┌──

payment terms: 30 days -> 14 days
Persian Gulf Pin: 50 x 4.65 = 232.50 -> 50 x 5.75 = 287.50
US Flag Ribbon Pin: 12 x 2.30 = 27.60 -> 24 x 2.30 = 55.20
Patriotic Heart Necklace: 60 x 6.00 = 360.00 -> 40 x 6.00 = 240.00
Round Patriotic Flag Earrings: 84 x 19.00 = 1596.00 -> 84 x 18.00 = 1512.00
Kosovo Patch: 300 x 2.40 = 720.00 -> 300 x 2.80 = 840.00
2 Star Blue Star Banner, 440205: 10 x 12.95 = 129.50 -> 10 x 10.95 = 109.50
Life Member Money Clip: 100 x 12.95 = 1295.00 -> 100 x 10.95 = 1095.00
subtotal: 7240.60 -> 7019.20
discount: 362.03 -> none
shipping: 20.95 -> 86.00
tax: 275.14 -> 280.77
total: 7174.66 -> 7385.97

└──
┌──

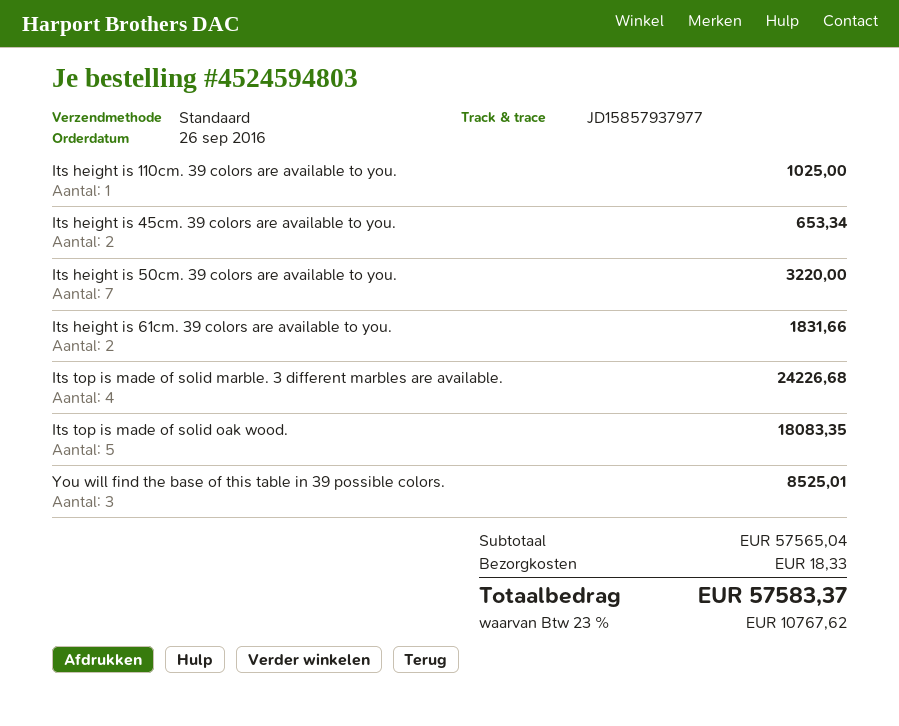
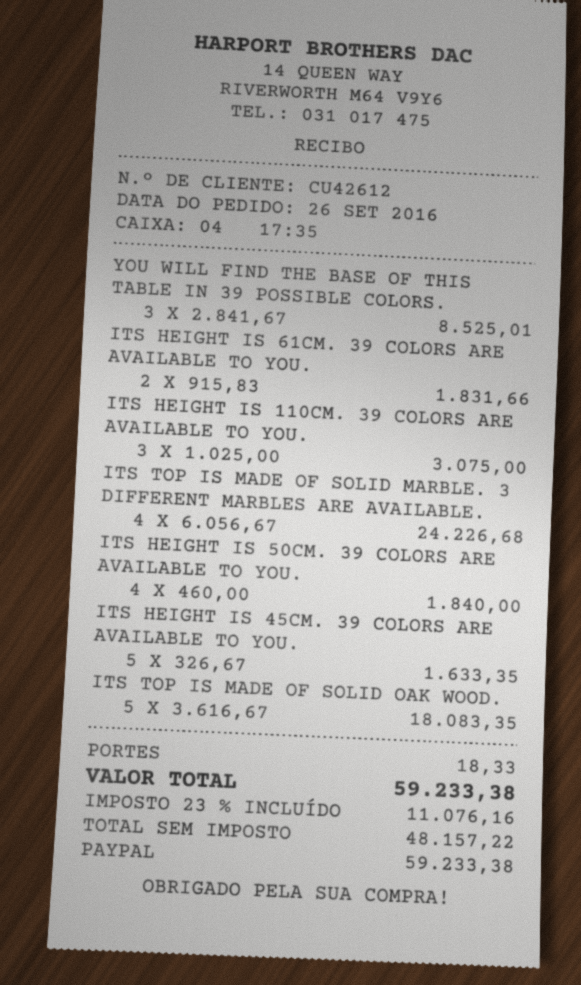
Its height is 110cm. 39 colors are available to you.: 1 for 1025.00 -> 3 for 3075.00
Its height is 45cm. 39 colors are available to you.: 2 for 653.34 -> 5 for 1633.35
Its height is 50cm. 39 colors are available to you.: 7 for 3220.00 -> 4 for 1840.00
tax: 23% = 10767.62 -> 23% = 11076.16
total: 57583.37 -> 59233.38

└──
┌──

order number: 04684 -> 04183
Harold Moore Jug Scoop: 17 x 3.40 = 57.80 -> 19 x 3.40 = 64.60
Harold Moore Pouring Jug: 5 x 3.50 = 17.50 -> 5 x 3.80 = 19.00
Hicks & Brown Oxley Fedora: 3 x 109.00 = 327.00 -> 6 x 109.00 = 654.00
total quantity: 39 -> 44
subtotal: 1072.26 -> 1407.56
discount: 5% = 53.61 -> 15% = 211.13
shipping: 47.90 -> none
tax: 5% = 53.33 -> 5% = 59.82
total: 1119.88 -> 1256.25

└──

- [Task item]: Using the material above, gather every line that includes "Harold".

- [Task output]:
Harold Moore Jug Scoop: 17 x 3.40 = 57.80 -> 19 x 3.40 = 64.60
Harold Moore Pouring Jug: 5 x 3.50 = 17.50 -> 5 x 3.80 = 19.00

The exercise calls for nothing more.